This is Piazza Aurelio Saffi, at the heart of Forlì, a small city in the northern Italian region of Emilia-Romagna. It’s a warm September morning and the piazza is crowded with people, watched over by the lofty bell tower of the 12th century Basilica of San Mercuriale.

The bells of the Duomo — the Cathedral of Santa Croce — cascade across the center of Forlì and beyond, echoed by bells of outlying churches and chimes of the city’s clock tower. It feels like these sounds have existed here forever, part of the space, part of the life of the city.

Just next to the tower of San Mercuriale there is a small portico with a memorial captioned Caduti per la Libertàfallen for libertyacknowledging many who died in World War II in the struggle against occupying Nazi forces and Fascism. Their pictures, some of them children, are etched into tiles in memory of what people of this town went through at that time.

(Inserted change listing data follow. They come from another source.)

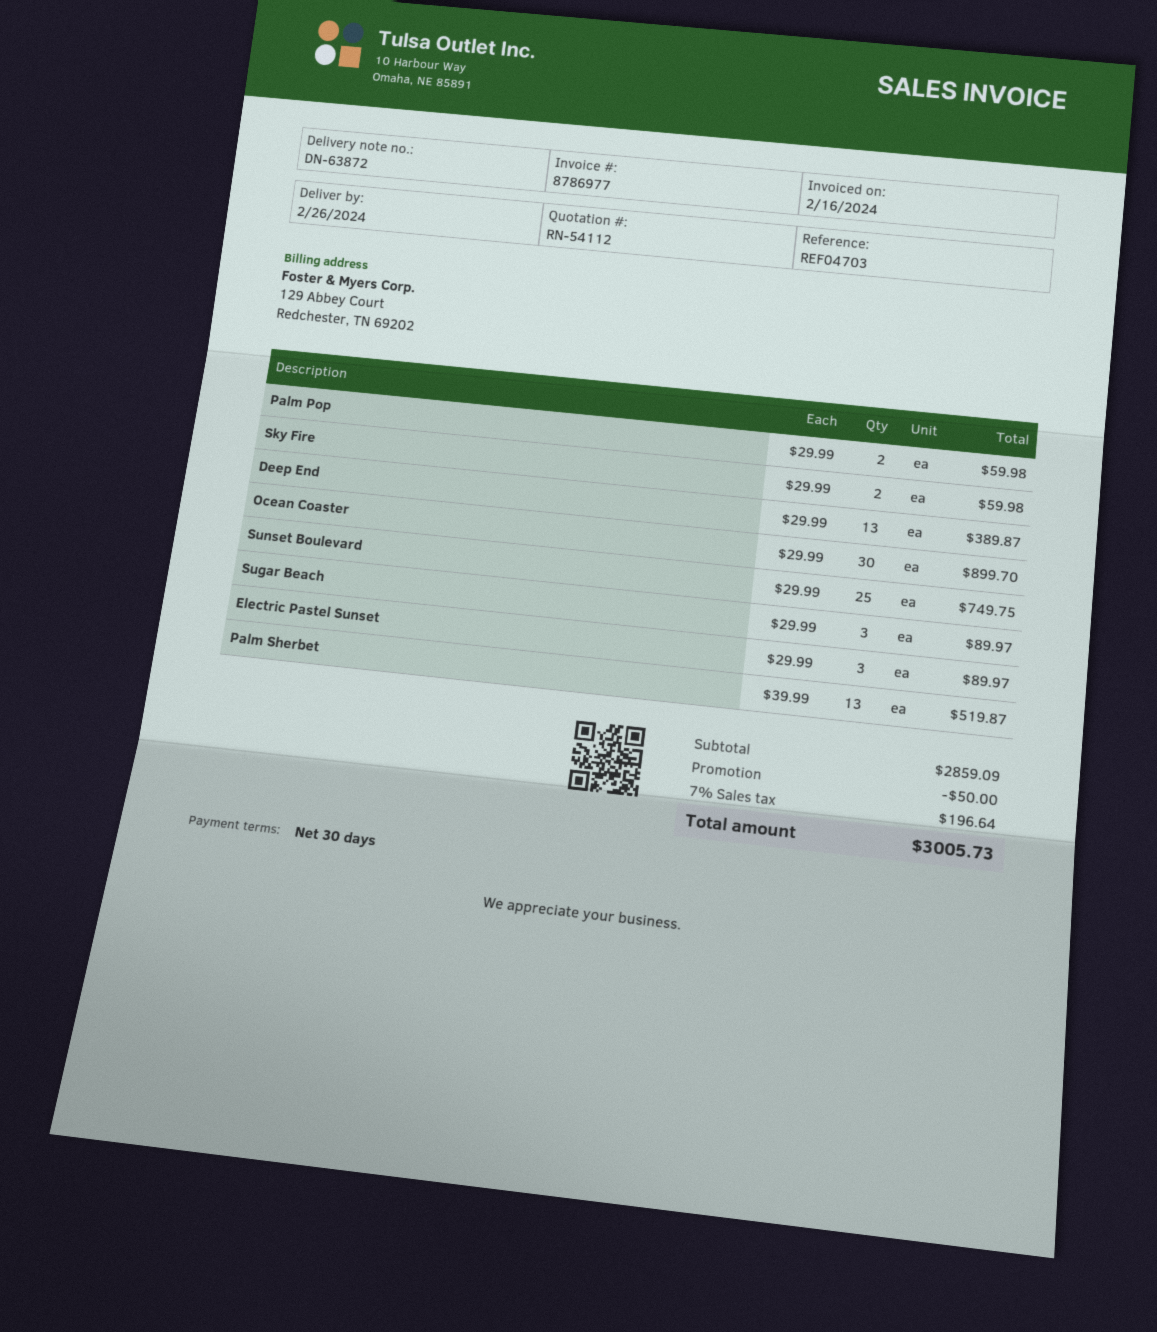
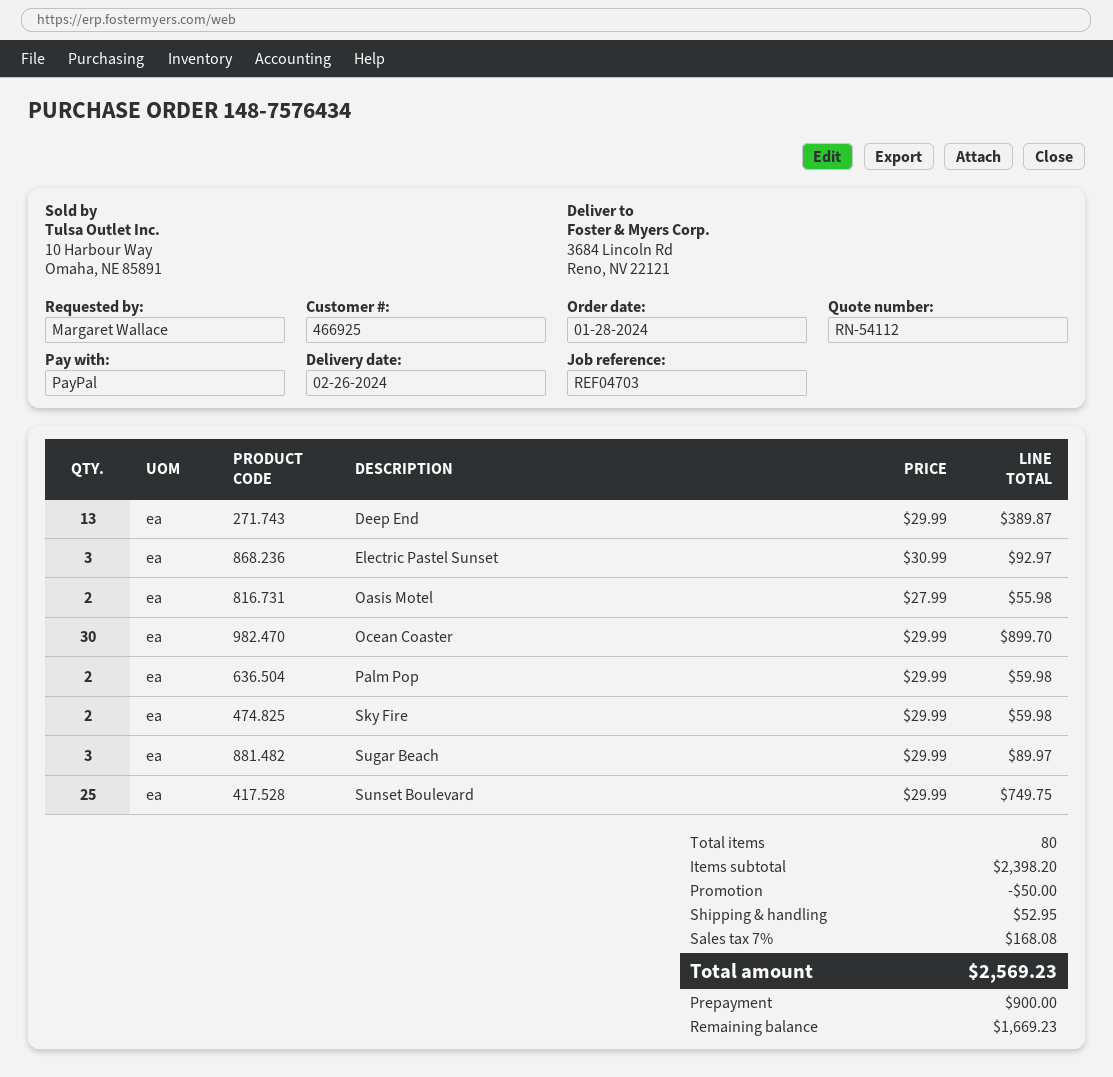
Electric Pastel Sunset: 3 x 29.99 = 89.97 -> 3 x 30.99 = 92.97
Palm Sherbet: 13 x 39.99 = 519.87 -> none
Oasis Motel: none -> 2 x 27.99 = 55.98
subtotal: 2859.09 -> 2398.20
shipping: none -> 52.95
tax: 7% = 196.64 -> 7% = 168.08
total: 3005.73 -> 2569.23

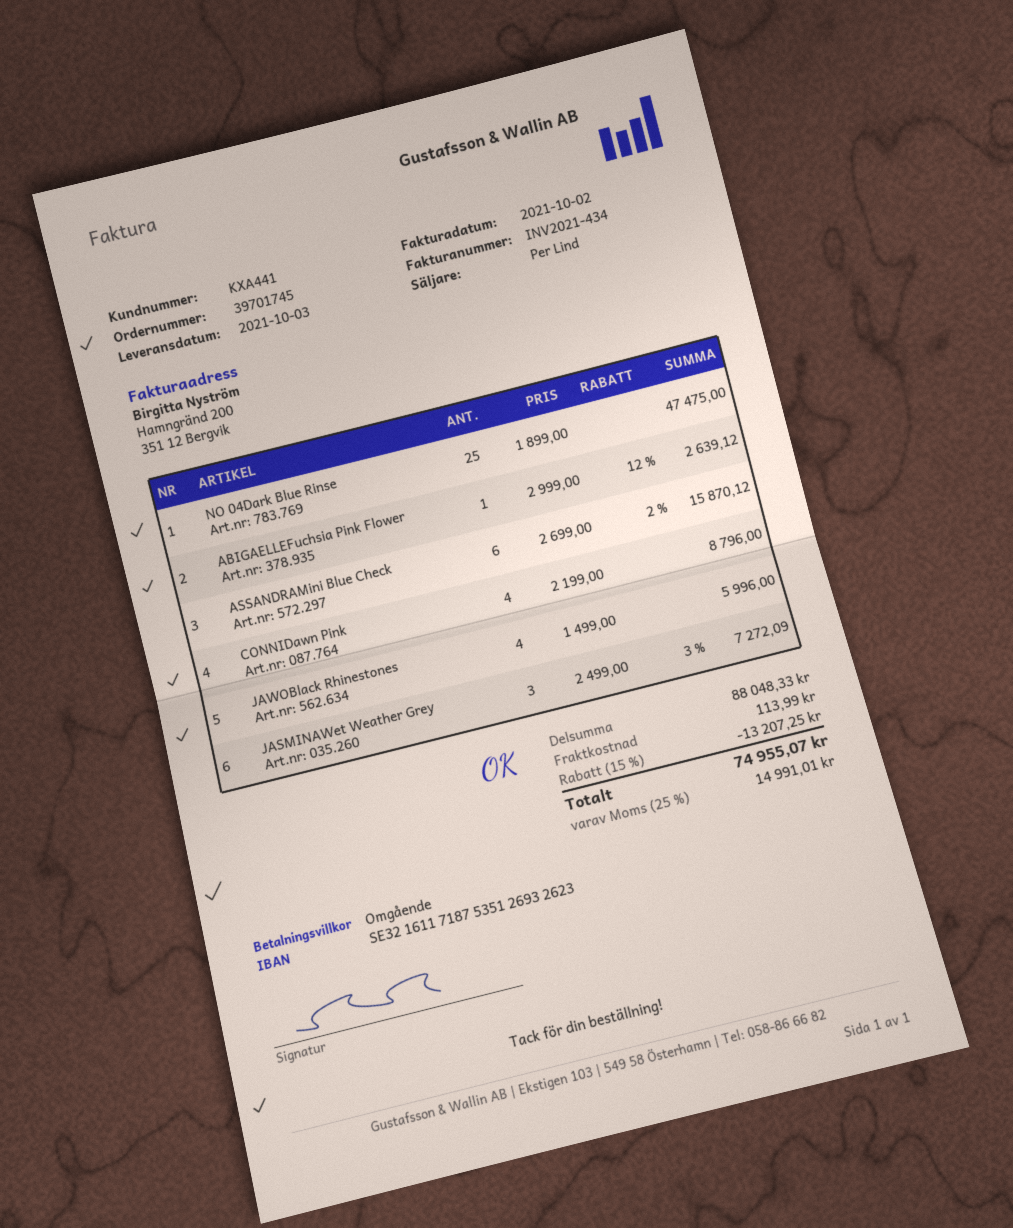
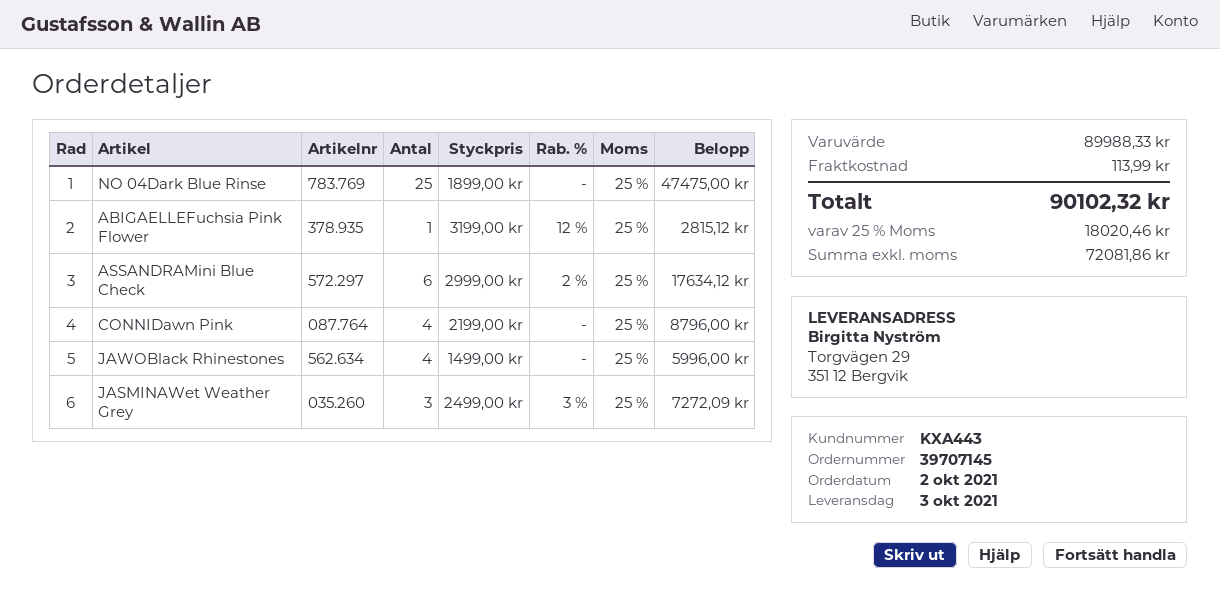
order number: 39701745 -> 39707145
customer number: KXA441 -> KXA443
ABIGAELLEFuchsia Pink Flower: 1 x 2999.00 - 12% = 2639.12 -> 1 x 3199.00 - 12% = 2815.12
ASSANDRAMini Blue Check: 6 x 2699.00 - 2% = 15870.12 -> 6 x 2999.00 - 2% = 17634.12
subtotal: 88048.33 -> 89988.33
discount: 15% = 13207.25 -> none
tax: 25% = 14991.01 -> 25% = 18020.46
total: 74955.07 -> 90102.32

The year of 1944 saw Forlì ravaged by the bombardments of both Allies and Germans and subject to vicious Nazi reprisals against her people, trapped in a conflict that forced its way into their lives in a chaotic struggle amongst foreign soldiers, partisans and a new wave of repubblichinisoldiers of the Fascist puppet state of Northern Italy. And it was here, from the tall iron lampposts that circle Piazza Saffi that the bodies of La Banda Corbari were hung, a group of partisans executed after being captured by Nazis and denounced by Fascists. Such chilling cruelty, such inhuman actions. These were witnessed and endured in Forlì.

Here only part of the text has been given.